Schrader é um escritor cinematográfico. No sentido de crítico, ensaísta. E também como sinônimo de roteirista. Nos anos 70 do século passado ele escreveu um luminoso ensaio sobre uma certa trindade do cinema da alma, o japonês Yasujiro Ozu, o francês Robert Bresson e o dinamarquês Carl Theodor Dreyer. Foi nesta mesma década de 70 que ele fez o roteiro de Motorista de táxi (1976), um dos mais belos filmes de Martin Scorsese. O paradoxo: o roteiro de Cães selvagens, partindo dum romance de Edward Bunker, Schrader o entrega a Matthew Wilder; andará nosso autor cansado das palavras? Embora a armação do roteiro se disperse como se as cenas fossem uma a uma notas de pé de página, não creio que esteja aí o problema central do novo Schrader: eu apostaria muito mais numa certa insinceridade ou ausência de autenticidade da direção de Schrader, que filma violência e lampejos morais sem a sedução com que ele revelou alguns abismos de comportamento em A ressurreição de Adam (2008), sua obra-prima, e O acompanhante (2007). Se não deu certo a sutileza (seus dois trabalhos não chegaram a estourar nos cinemas), ele agora aposta na grossura, que é o que está na moda; mas mesmo aí é preciso algumas gingas cinematográficas para conquistar a plateia-alvo, e Schrader parece no caso desprovido destas gingas.
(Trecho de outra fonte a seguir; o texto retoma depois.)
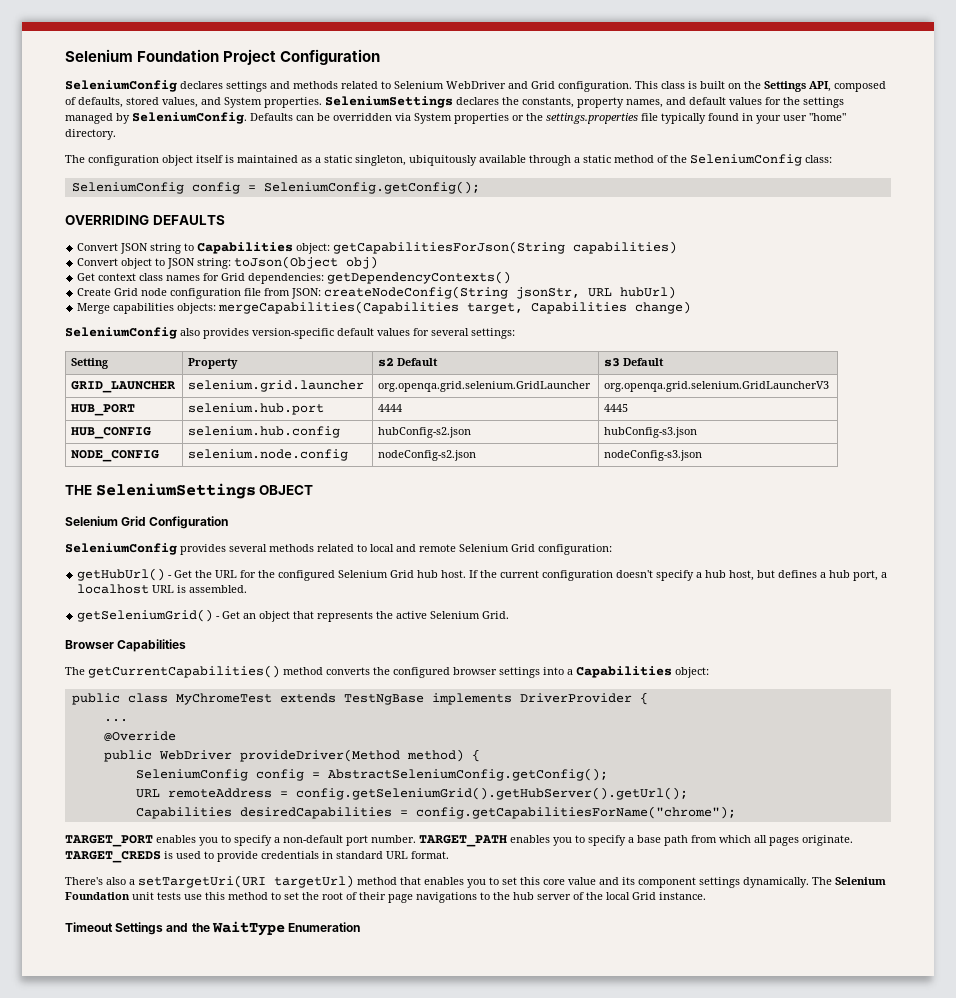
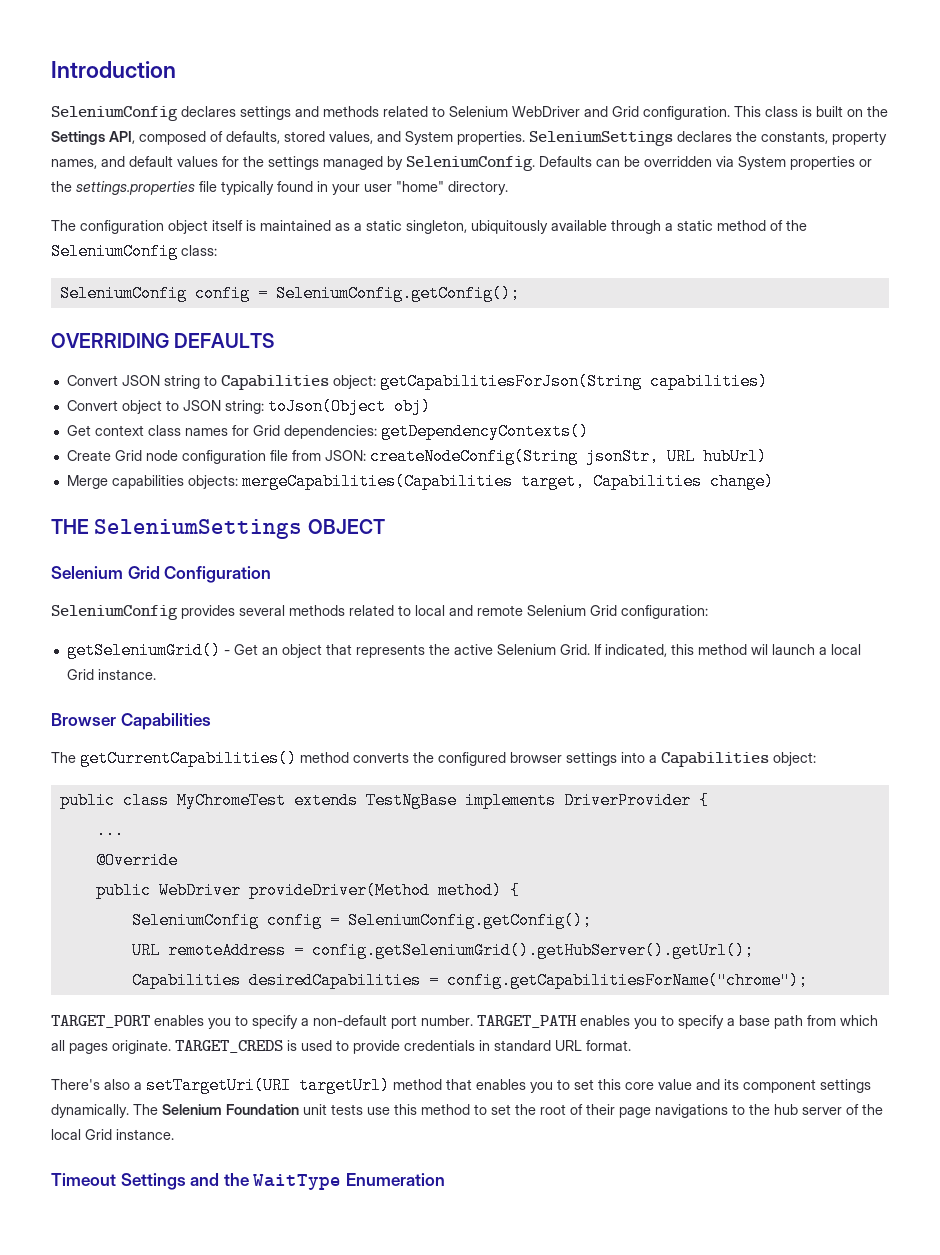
- Selenium Foundation Project Configuration
+ Introduction
- SeleniumConfig also provides version-specific default values for several settings:
- Setting | Property | s2 Default | s3 Default
- GRID_LAUNCHER | selenium.grid.launcher | org.openqa.grid.selenium.GridLauncher | org.openqa.grid.selenium.GridLauncherV3
- HUB_PORT | selenium.hub.port | 4444 | 4445
- HUB_CONFIG | selenium.hub.config | hubConfig-s2.json | hubConfig-s3.json
- NODE_CONFIG | selenium.node.config | nodeConfig-s2.json | nodeConfig-s3.json
- getHubUrl() - Get the URL for the configured Selenium Grid hub host. If the current configuration doesn't specify a hub host, but defines a hub port, a localhost URL is assembled.
+ If indicated, this method wil launch a local Grid instance.
  public WebDriver provideDriver(Method method) {
- SeleniumConfig config = AbstractSeleniumConfig.getConfig();
+ SeleniumConfig config = SeleniumConfig.getConfig();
O trio de atores centrais (Nicolas Cage, Willem Dafoe, Christopher Matthew Cook) se afigura caricaturalmente desgastado; nenhum chega a transcender de seus estereótipos sem sentido. Buscando no fim propor um olhar moral (um retorno a suas origens de artista) sobre o comportamento desenfreado e exagerado dos ex-presidiários, Paul Schrader não logra salvar Cães selvagens do desastre narrativo. Cuido que suas misturas (a seiva espiritual de enleio com os embates físicos mais torpes), longe de amenizarem a catástrofe estética, a aprofundam.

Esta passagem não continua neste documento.